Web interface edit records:
----
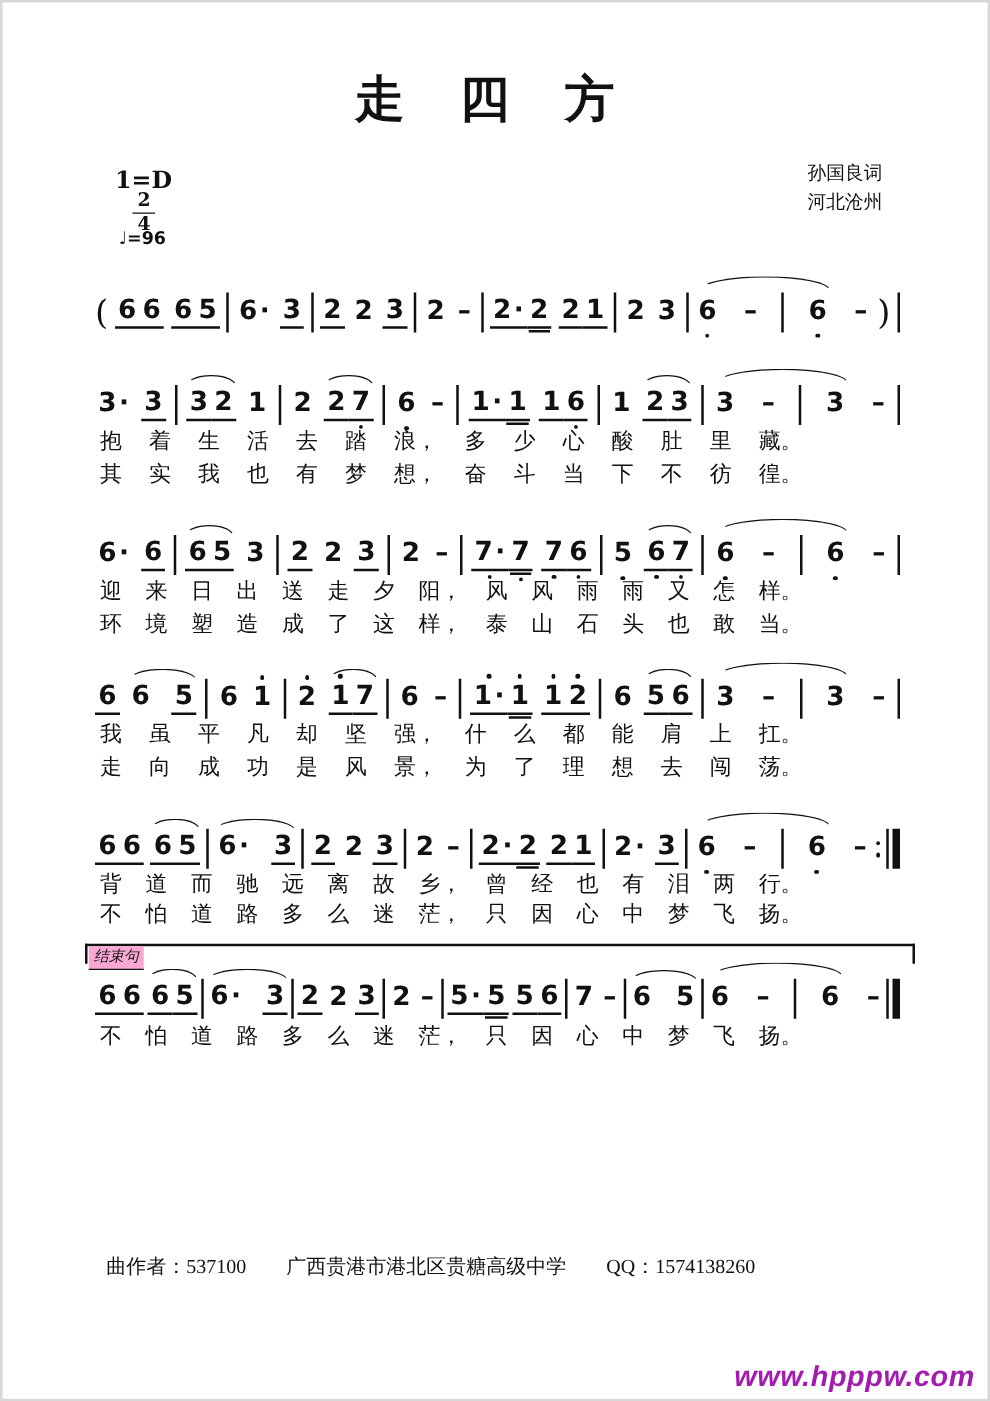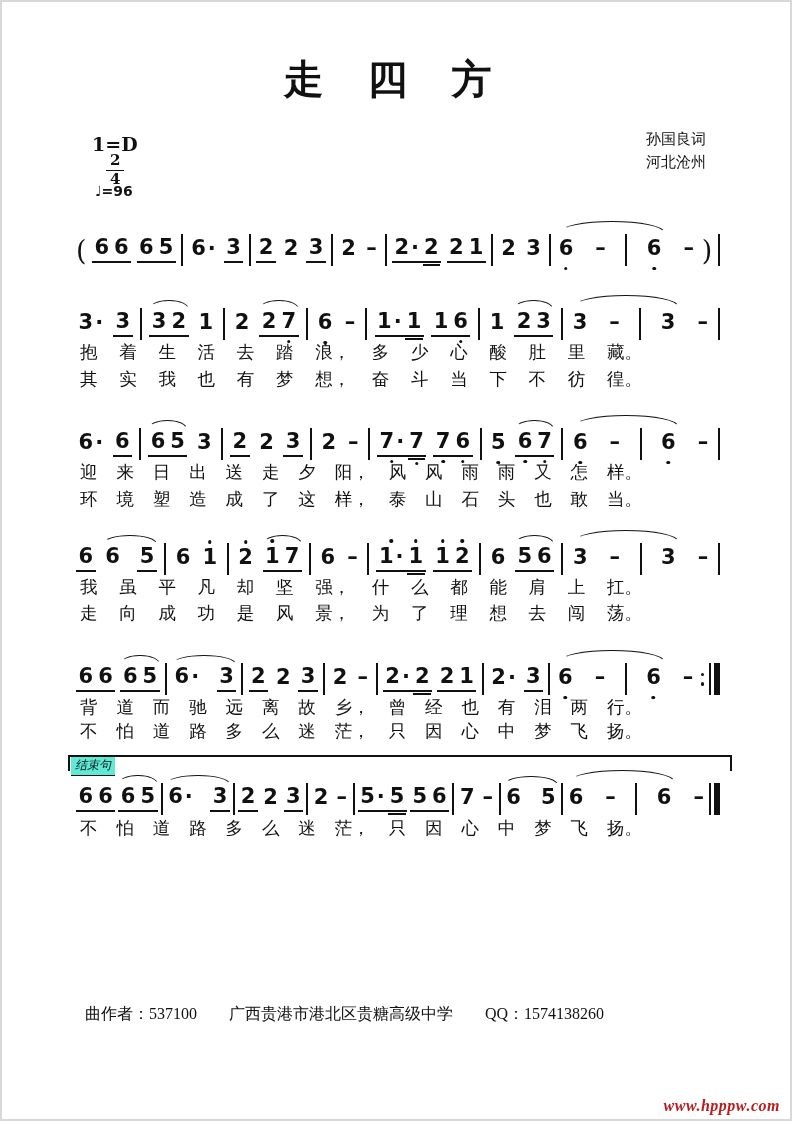--- a/index.html
+++ b/index.html
@@ -54,7 +54,7 @@
   .bracket{position:absolute;left:68px;top:755px;width:660px;height:14px;
            border-top:2px solid #111;border-left:2px solid #111;border-right:2px solid #111;}
   .bracket .lbl{position:absolute;left:1px;top:0;font-style:italic;font-size:12px;
-                padding:0 4px 1px;border-bottom:1.5px solid #111;background:#5eead4;}
+                padding:0 4px 1px;border-bottom:1.5px solid #111;background:#f9a8d4;}
   
   .footer{position:absolute;left:85px;top:1000px;font-size:16px;line-height:1.8;}
   .watermark{position:absolute;right:12px;bottom:6px;font-family:Liberation Serif, serif;

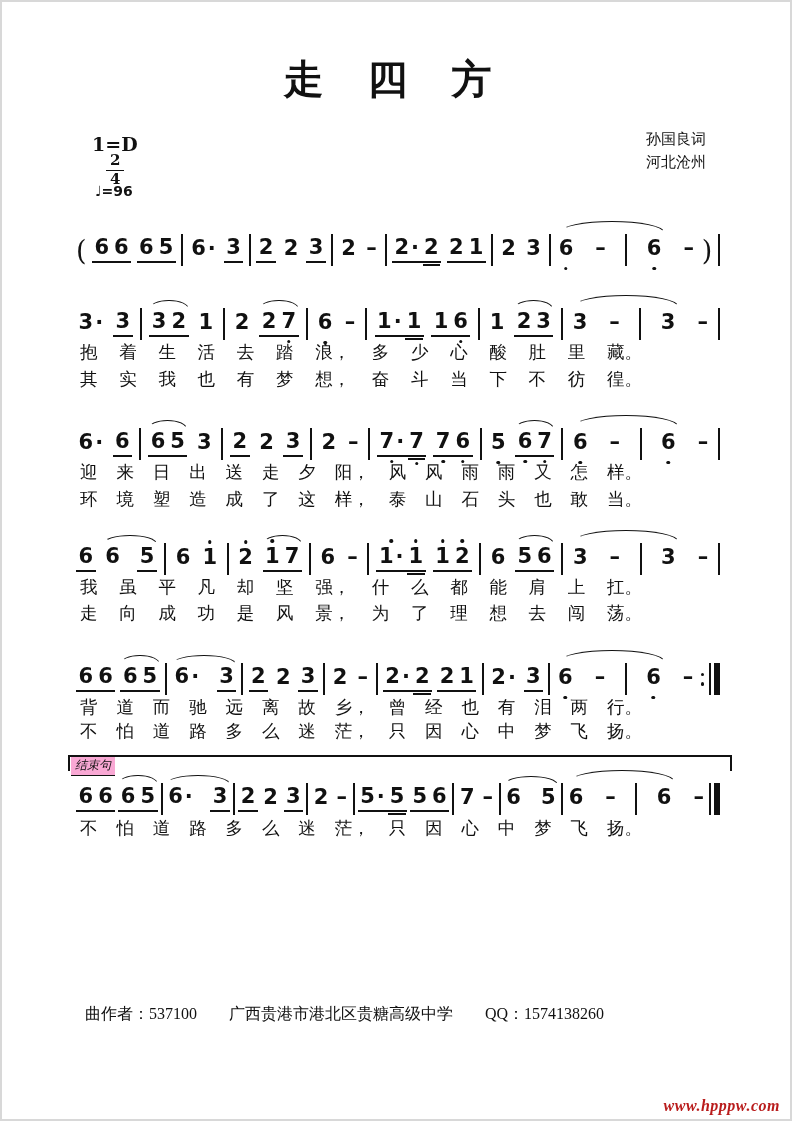--- a/index.html
+++ b/index.html
@@ -57,8 +57,8 @@
                 padding:0 4px 1px;border-bottom:1.5px solid #111;background:#f9a8d4;}
   
   .footer{position:absolute;left:85px;top:1000px;font-size:16px;line-height:1.8;}
-  .watermark{position:absolute;right:12px;bottom:6px;font-family:Liberation Serif, serif;
-             font-weight:bold;font-style:italic;font-size:16px;color:#b91c1c;letter-spacing:.5px;}
+  .watermark{position:absolute;right:12px;bottom:6px;font-family:Liberation Sans, sans-serif;
+             font-weight:bold;font-style:italic;font-size:23px;color:#a21caf;letter-spacing:.5px;}
 </style>
 </head>
 <body>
----
#### [WORK INSTRUCTIONS]
Show me all lines in the records that contain "italic".

#### [OUTPUT OF THE TASK]
   .bracket .lbl{position:absolute;left:1px;top:0;font-style:italic;font-size:12px;
-             font-weight:bold;font-style:italic;font-size:16px;color:#b91c1c;letter-spacing:.5px;}
+             font-weight:bold;font-style:italic;font-size:23px;color:#a21caf;letter-spacing:.5px;}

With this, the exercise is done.